Psychiatric diseases, also known as “mental illness” and “mental health conditions,” can have a serious impact on a person’s capacity to perform at job or school or uphold healthy social relationships.
Important note: Mental illness is not a weakness. It is a medical condition. The most effective therapies for psychiatric diseases differ from person to person and rely on the precise disorder as well as the extent and severity of the symptoms.
The study focuses on identifying cis-regulatory components in human neurons that may be related to the heredity of psychiatric disorders. Cis-regulatory elements, such as promoters and enhancers, are non-coding DNA sequences regulating gene expression and are thus vital components of the genetic regulatory network.
Our research attempts to decode and transfer highly complex genetic insights into medically actionable information. That means improving our diagnostic capabilities, predicting clinical trajectories, and identifying presymptomatic points of therapeutic intervention for psychiatric disorders.
Dr. Nan Yang
A considerable enrichment of common variations in the cis-regulatory elements, including those linked to bipolar illness, schizophrenia, and autistic spectrum disorder, has been found in previous genetic investigations.
“While common risk variants can shed light on the underlying molecular mechanism, identifying causal variants remains challenging for scientists,” says Nan Yang, PhD, Assistant Professor of Neuroscience at the Icahn School of Medicine of Mount Sinai, and senior author of the study.

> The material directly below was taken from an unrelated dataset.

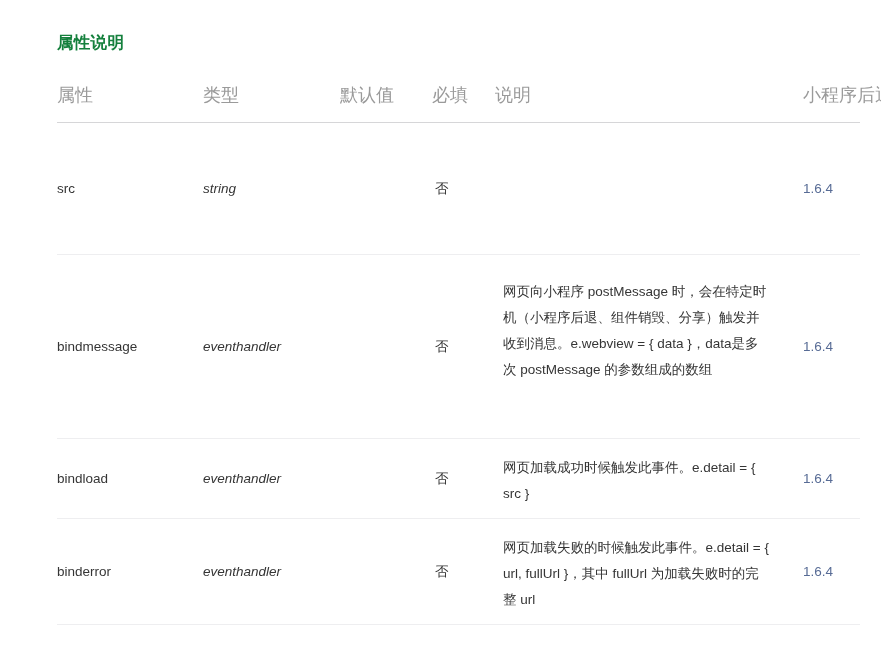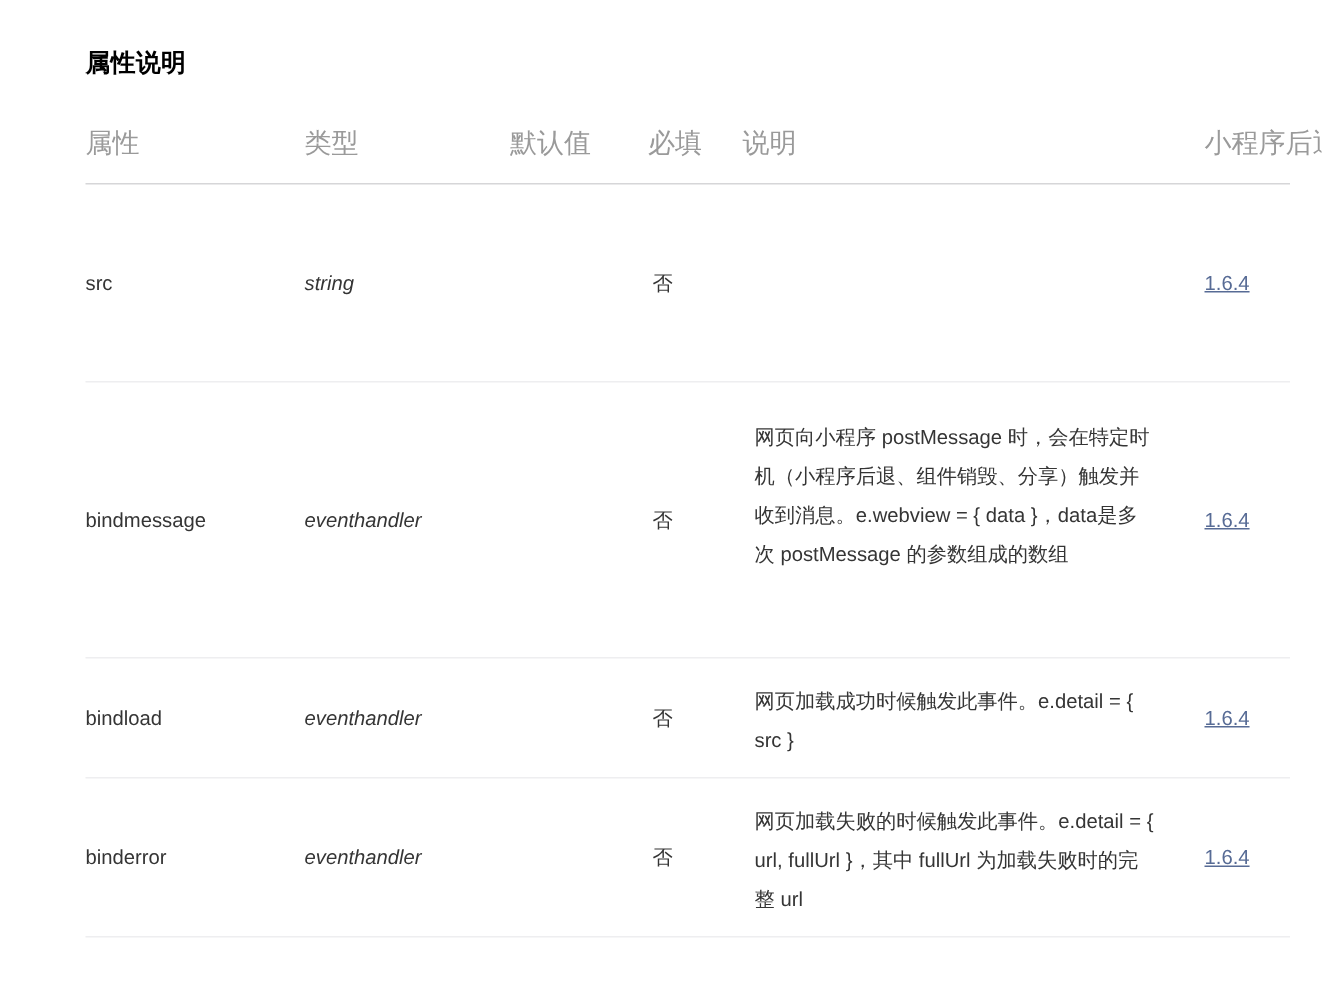"属性说明" .section-title { color: #000000 -> #15803d }
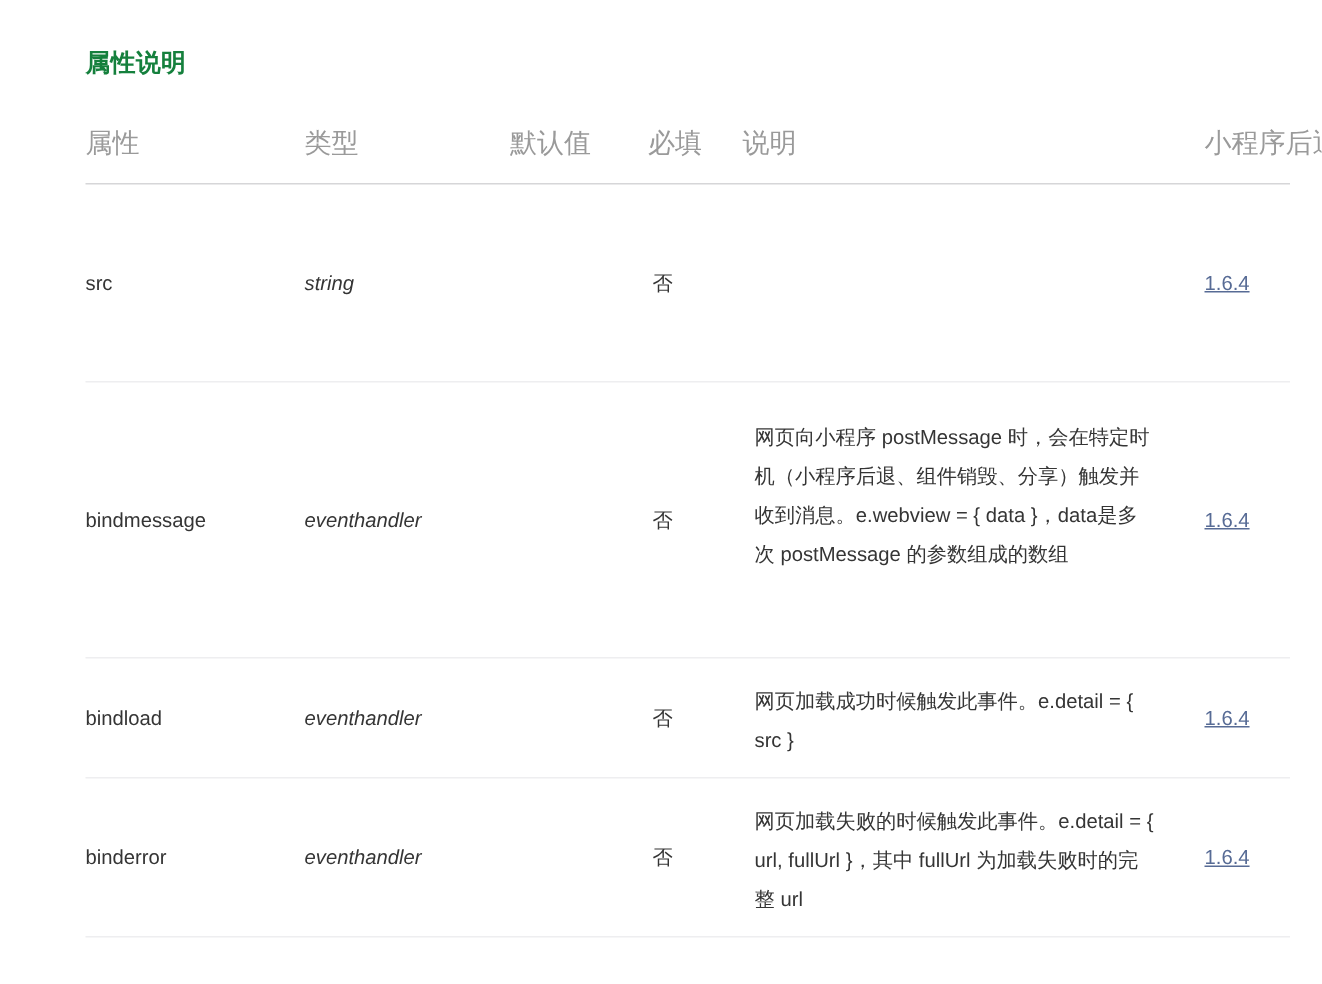"1.6.4" .row .cell-ver { text-decoration: underline -> none }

“That’s because cis-regulatory elements, particularly the enhancers, vary across cell types and activity states. Typically, researchers can only use postmortem brain samples where the neurons are no longer active. As a result, they are likely to miss enhancers that only respond to stimulation. Our approach is to map cis-regulatory elements in human neurons derived from pluripotent stem cells. That allows us to replicate neurons in the human brain that can be affected by different types of neuropsychiatric disease, and conduct mechanistic studies of human genetic variants that are inaccessible from other types of human samples.”
In recent years, GWAS have identified hundreds of gene regions associated with psychiatric disease, though understanding disease pathophysiology has been elusive. With the aid of stem cell models, the functional genomics strategy that Dr. Yang and her team developed can assist determine the effects of patient-specific variations on various cell types, genetic backgrounds, and environmental circumstances.
The groundwork for translating risk variants to genes, genes to pathways, and pathways to circuits that indicate the synergistic link between disease risk factors within and between the different types of brain cells is effectively laid by this novel approach.
“Our research attempts to decode and transfer highly complex genetic insights into medically actionable information,” says Dr. Yang, who is a member of the Black Family Stem Cell Institute, The Friedman Brain Institute, and The Ronald M. Loeb Center for Alzheimer’s Disease within the Mount Sinai Health System.
“That means improving our diagnostic capabilities, predicting clinical trajectories, and identifying presymptomatic points of therapeutic intervention for psychiatric disorders.”
Dr. Yang and her team’s study, which they feel will have significant positive effects on the scientific community, characterized cell-type-specific and activity-regulated gene expression patterns in human cell-derived neurons.
“Our data can guide choosing relevant cell types of experimental conditions to further elucidate molecular mechanisms of disease across the genome,” she points out. “And that could lead to the development of biomarkers that might detect neuropsychiatric disorders years before they manifest themselves in patients, while there is still time to delay or possibly prevent them.”